++++ INFORMATION PROVIDED ++++

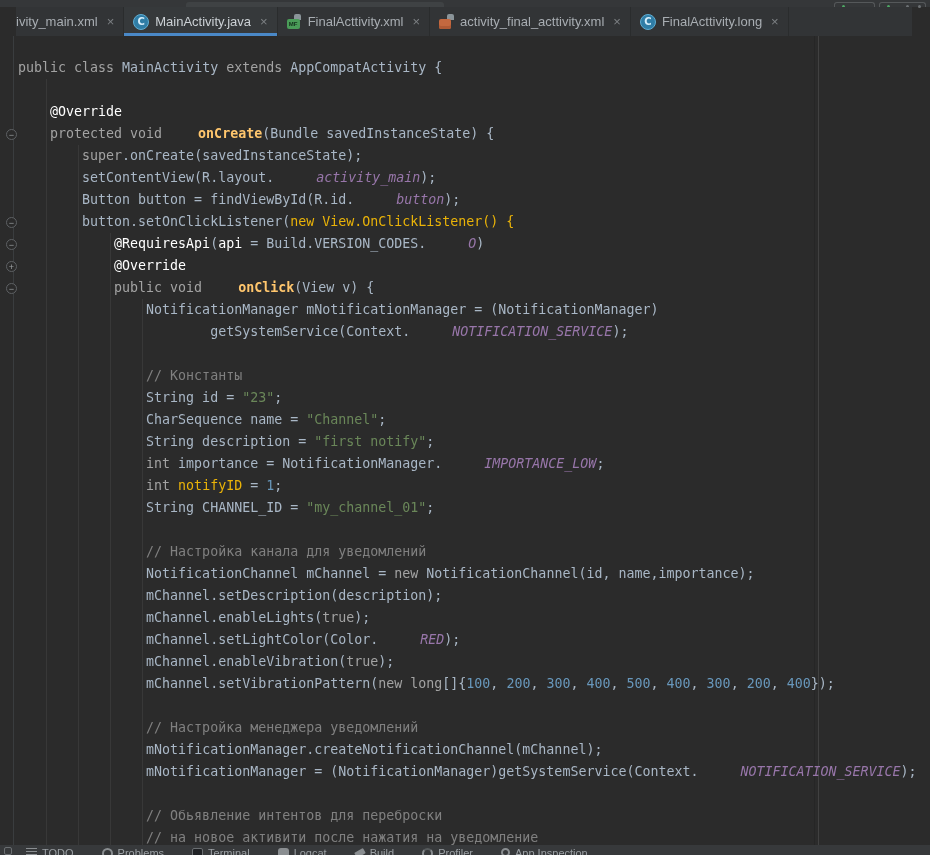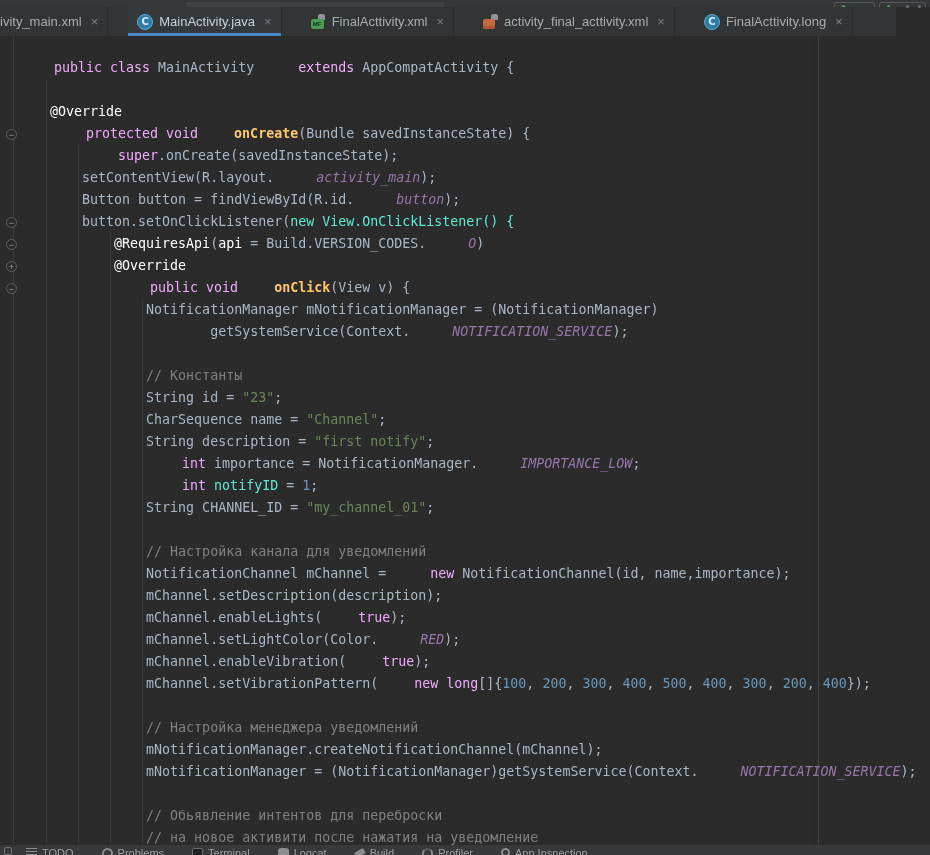--- a/index.html
+++ b/index.html
@@ -9,22 +9,22 @@
   
   .topstrip { position:absolute; left:0; top:0; width:930px; height:7px; background:#353739; }
   .topstrip .searchbox { position:absolute; left:186px; top:2px; width:258px; height:5px;
     background:#3f4244; border-radius:3px 3px 0 0; }
   .runbox { position:absolute; top:2px; height:5px; border:1px solid #55585a; border-bottom:none;
     border-radius:3px 3px 0 0; }
   .runbox .dot { position:absolute; top:2px; width:3px; height:3px; border-radius:50%; background:#4fa865; }
   .runbox .dot.gray { background:#6e7275; }
 
   
-  .tabbar { position:absolute; left:0; top:7px; width:896px; height:29px; background:#323436;
-    display:flex; align-items:stretch;gap:20px; }
+  .tabbar { position:absolute; left:16px; top:7px; width:896px; height:29px; background:#323436;
+    display:flex; align-items:stretch; }
   .tab { display:flex; align-items:center; gap:6px; padding:0 9px; border-right:1px solid #2a2c2d;
     position:relative; color:#a8adb2; font-size:13px; white-space:nowrap; cursor:default; }
   .tab.active { background:#36393b; color:#ccd1d5; }
   .tab.active::after { content:""; position:absolute; left:0; right:0; bottom:0; height:3px; background:#4a88c7; }
   .tab.truncated { padding-left:0; }
   .tab-close { color:#7d8184; font-size:13px; margin-left:3px; line-height:1; }
   .ticon { flex:0 0 auto; display:flex; align-items:center; justify-content:center; }
   .icon-java-class { width:16px; height:16px; border-radius:50%; background:#2f7da6;
     border:1px solid #5fadd2; color:#d5eefb; font-size:10px; font-weight:bold;
     font-family:"DejaVu Sans", sans-serif; }
@@ -42,29 +42,29 @@
 
   
   .editor { position:absolute; left:0; top:36px; width:930px; height:809px; background:#2b2b2b; overflow:hidden; }
   .gutter-sep { position:absolute; left:13px; top:0; bottom:0; width:1px; background:#3a3d3f; }
   .indent-guide { position:absolute; width:1px; background:#383838; }
   .margin-dark { position:absolute; left:814px; top:0; bottom:0; width:1px; background:#262626; }
   .margin-line { position:absolute; left:818px; top:0; bottom:0; width:1px; background:#414141; }
   .code { position:absolute; left:18px; top:21px; font-family:"DejaVu Sans Mono", monospace;
     font-size:13.3px; line-height:22px; white-space:pre; color:#a9b7c6; }
   .code-line { height:22px; }
-  .tok-kw { color:#f0abfc;margin-left:36px; }
+  .tok-kw { color:#a3a3a3; }
   .tok-def { color:#a9b7c6; }
   .tok-str { color:#6a8759; }
   .tok-com { color:#808080; }
   .tok-num { color:#6897bb; }
   .tok-const { color:#9876aa; font-style:italic;margin-left:42px; }
   .tok-ann { color:#ffffff; }
   .tok-mdecl { color:#ffc66d; font-weight:bold;margin-left:28px; }
-  .tok-dim { color:#5eead4; }
+  .tok-dim { color:#eab308; }
   .tok-udef { color:#a9b7c6; text-underline-offset:3px;
     text-decoration-color:#8a98a5; }
   .fold { position:absolute; left:6px; width:11px; height:11px; border:1px solid #5e6164;
     border-radius:50%; background:#2b2b2b; color:#9da1a4; font-size:9px;
     display:flex; align-items:center; justify-content:center; cursor:pointer; z-index:3; }
 
   
   .bottombar { position:absolute; left:0; bottom:0; width:930px; height:10px; background:#37393b;
     overflow:hidden;text-align:center; }
   .bb-inner { position:absolute; left:26px; top:2px; display:flex; gap:28px; align-items:flex-start; }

++++

# [PROMPT]
Exactly as written, return every line of the listing, but not the pictures.

# [TASK ANSWER]
--- a/index.html
+++ b/index.html
@@ -9,22 +9,22 @@
   
   .topstrip { position:absolute; left:0; top:0; width:930px; height:7px; background:#353739; }
   .topstrip .searchbox { position:absolute; left:186px; top:2px; width:258px; height:5px;
     background:#3f4244; border-radius:3px 3px 0 0; }
   .runbox { position:absolute; top:2px; height:5px; border:1px solid #55585a; border-bottom:none;
     border-radius:3px 3px 0 0; }
   .runbox .dot { position:absolute; top:2px; width:3px; height:3px; border-radius:50%; background:#4fa865; }
   .runbox .dot.gray { background:#6e7275; }
 
   
-  .tabbar { position:absolute; left:0; top:7px; width:896px; height:29px; background:#323436;
-    display:flex; align-items:stretch;gap:20px; }
+  .tabbar { position:absolute; left:16px; top:7px; width:896px; height:29px; background:#323436;
+    display:flex; align-items:stretch; }
   .tab { display:flex; align-items:center; gap:6px; padding:0 9px; border-right:1px solid #2a2c2d;
     position:relative; color:#a8adb2; font-size:13px; white-space:nowrap; cursor:default; }
   .tab.active { background:#36393b; color:#ccd1d5; }
   .tab.active::after { content:""; position:absolute; left:0; right:0; bottom:0; height:3px; background:#4a88c7; }
   .tab.truncated { padding-left:0; }
   .tab-close { color:#7d8184; font-size:13px; margin-left:3px; line-height:1; }
   .ticon { flex:0 0 auto; display:flex; align-items:center; justify-content:center; }
   .icon-java-class { width:16px; height:16px; border-radius:50%; background:#2f7da6;
     border:1px solid #5fadd2; color:#d5eefb; font-size:10px; font-weight:bold;
     font-family:"DejaVu Sans", sans-serif; }
@@ -42,29 +42,29 @@
 
   
   .editor { position:absolute; left:0; top:36px; width:930px; height:809px; background:#2b2b2b; overflow:hidden; }
   .gutter-sep { position:absolute; left:13px; top:0; bottom:0; width:1px; background:#3a3d3f; }
   .indent-guide { position:absolute; width:1px; background:#383838; }
   .margin-dark { position:absolute; left:814px; top:0; bottom:0; width:1px; background:#262626; }
   .margin-line { position:absolute; left:818px; top:0; bottom:0; width:1px; background:#414141; }
   .code { position:absolute; left:18px; top:21px; font-family:"DejaVu Sans Mono", monospace;
     font-size:13.3px; line-height:22px; white-space:pre; color:#a9b7c6; }
   .code-line { height:22px; }
-  .tok-kw { color:#f0abfc;margin-left:36px; }
+  .tok-kw { color:#a3a3a3; }
   .tok-def { color:#a9b7c6; }
   .tok-str { color:#6a8759; }
   .tok-com { color:#808080; }
   .tok-num { color:#6897bb; }
   .tok-const { color:#9876aa; font-style:italic;margin-left:42px; }
   .tok-ann { color:#ffffff; }
   .tok-mdecl { color:#ffc66d; font-weight:bold;margin-left:28px; }
-  .tok-dim { color:#5eead4; }
+  .tok-dim { color:#eab308; }
   .tok-udef { color:#a9b7c6; text-underline-offset:3px;
     text-decoration-color:#8a98a5; }
   .fold { position:absolute; left:6px; width:11px; height:11px; border:1px solid #5e6164;
     border-radius:50%; background:#2b2b2b; color:#9da1a4; font-size:9px;
     display:flex; align-items:center; justify-content:center; cursor:pointer; z-index:3; }
 
   
   .bottombar { position:absolute; left:0; bottom:0; width:930px; height:10px; background:#37393b;
     overflow:hidden;text-align:center; }
   .bb-inner { position:absolute; left:26px; top:2px; display:flex; gap:28px; align-items:flex-start; }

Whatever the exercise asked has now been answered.